=== Begin Enclosure ===

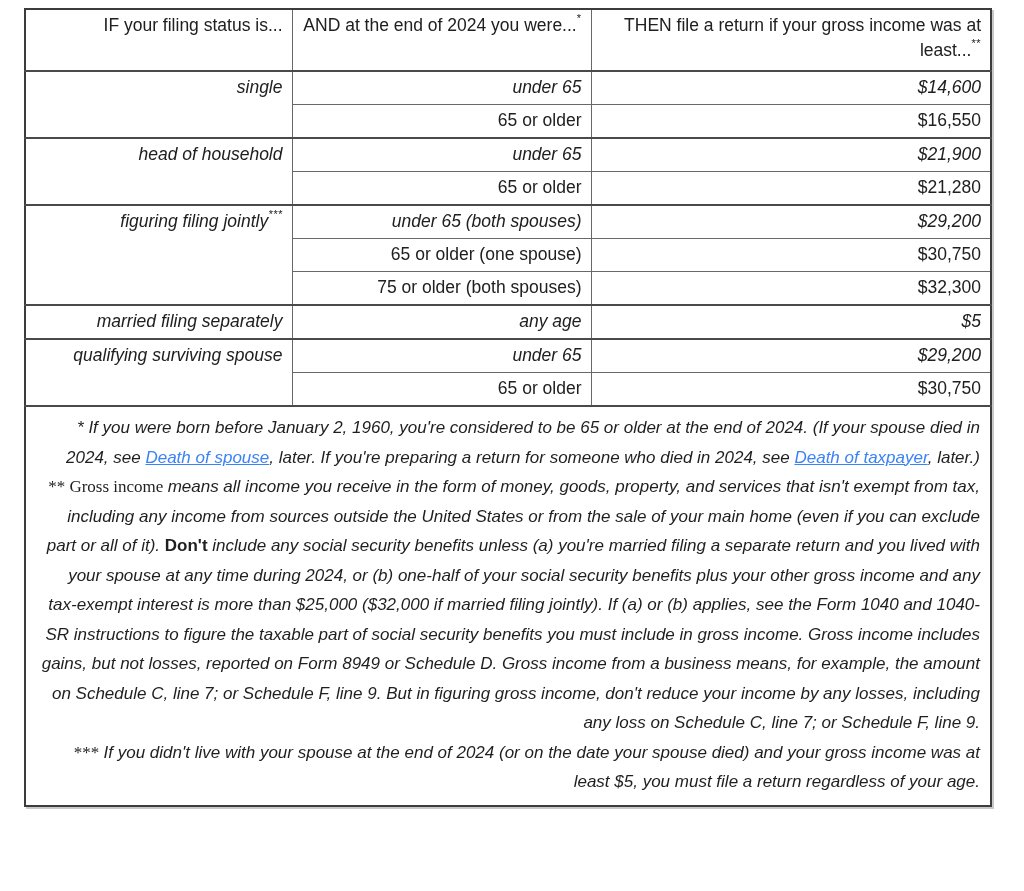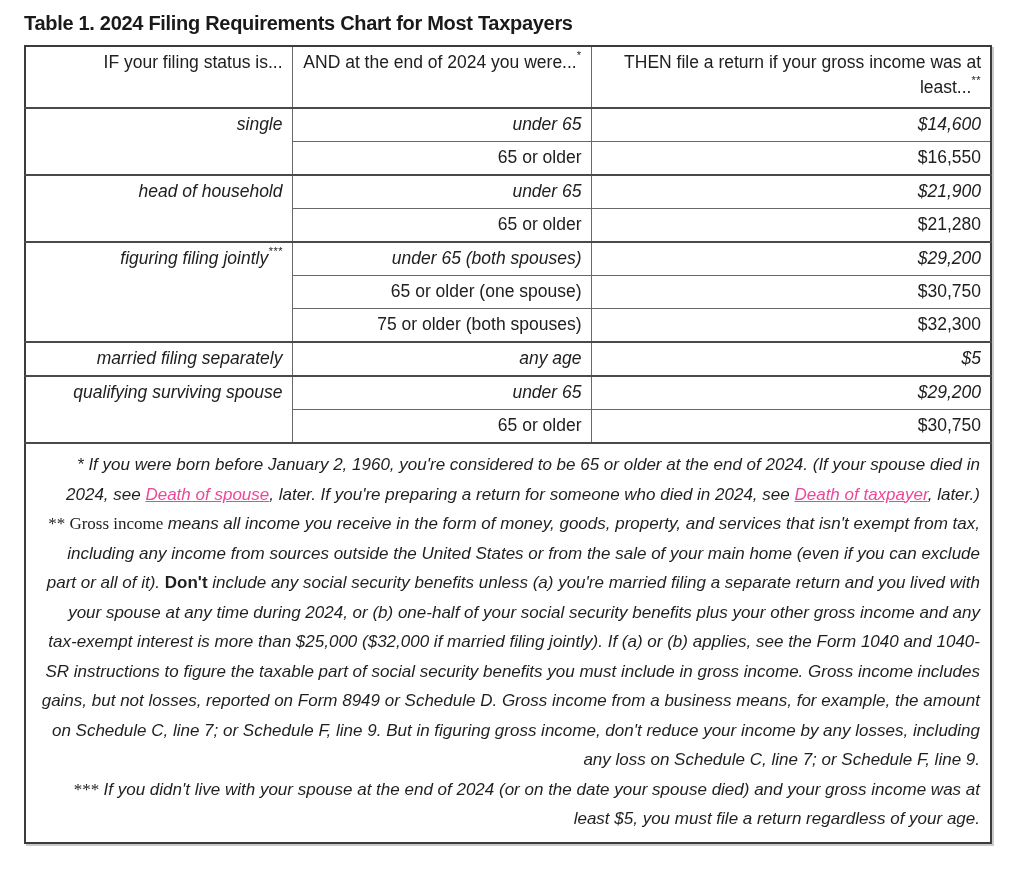--- a/index.html
+++ b/index.html
@@ -74,7 +74,6 @@
 
 <div class="page">
 
-  <div class="doc-title">Table 1. 2024 Filing Requirements Chart for Most Taxpayers</div>
 
   <table class="filing-table">
     <colgroup>

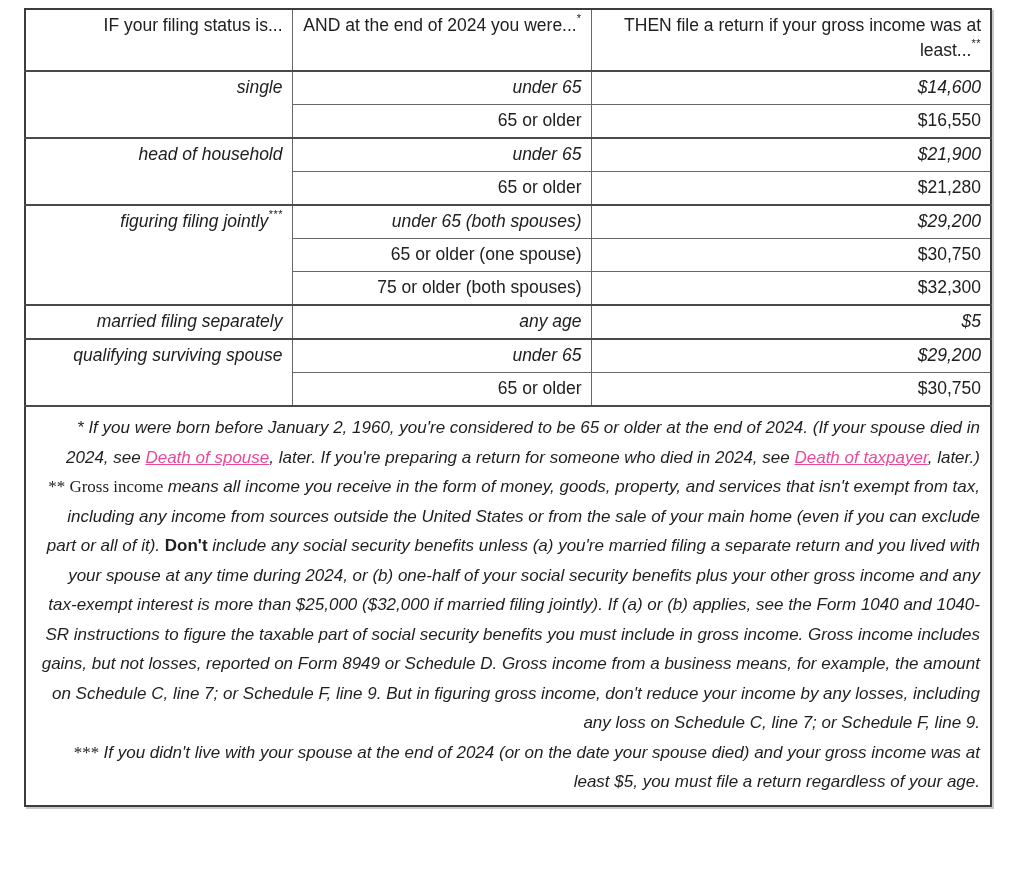--- a/index.html
+++ b/index.html
@@ -63,7 +63,7 @@
   .footnote .seg-roman { font-style: normal; font-family: Liberation Serif, serif; }
   .footnote .seg-bold { font-style: normal; font-weight: 700; }
   .footnote a.seg-link {
-    color: #ec4899;
+    color: #3b82f6;
     text-decoration: underline;
     font-style: italic;
     cursor: pointer;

=== End Enclosure ===

*TASK PROMPT*
Where an image appears in the data, skip it, and return the rest verbatim.

*SOLUTION TO THIS EXERCISE*
--- a/index.html
+++ b/index.html
@@ -74,7 +74,6 @@
 
 <div class="page">
 
-  <div class="doc-title">Table 1. 2024 Filing Requirements Chart for Most Taxpayers</div>
 
   <table class="filing-table">
     <colgroup>

--- a/index.html
+++ b/index.html
@@ -63,7 +63,7 @@
   .footnote .seg-roman { font-style: normal; font-family: Liberation Serif, serif; }
   .footnote .seg-bold { font-style: normal; font-weight: 700; }
   .footnote a.seg-link {
-    color: #ec4899;
+    color: #3b82f6;
     text-decoration: underline;
     font-style: italic;
     cursor: pointer;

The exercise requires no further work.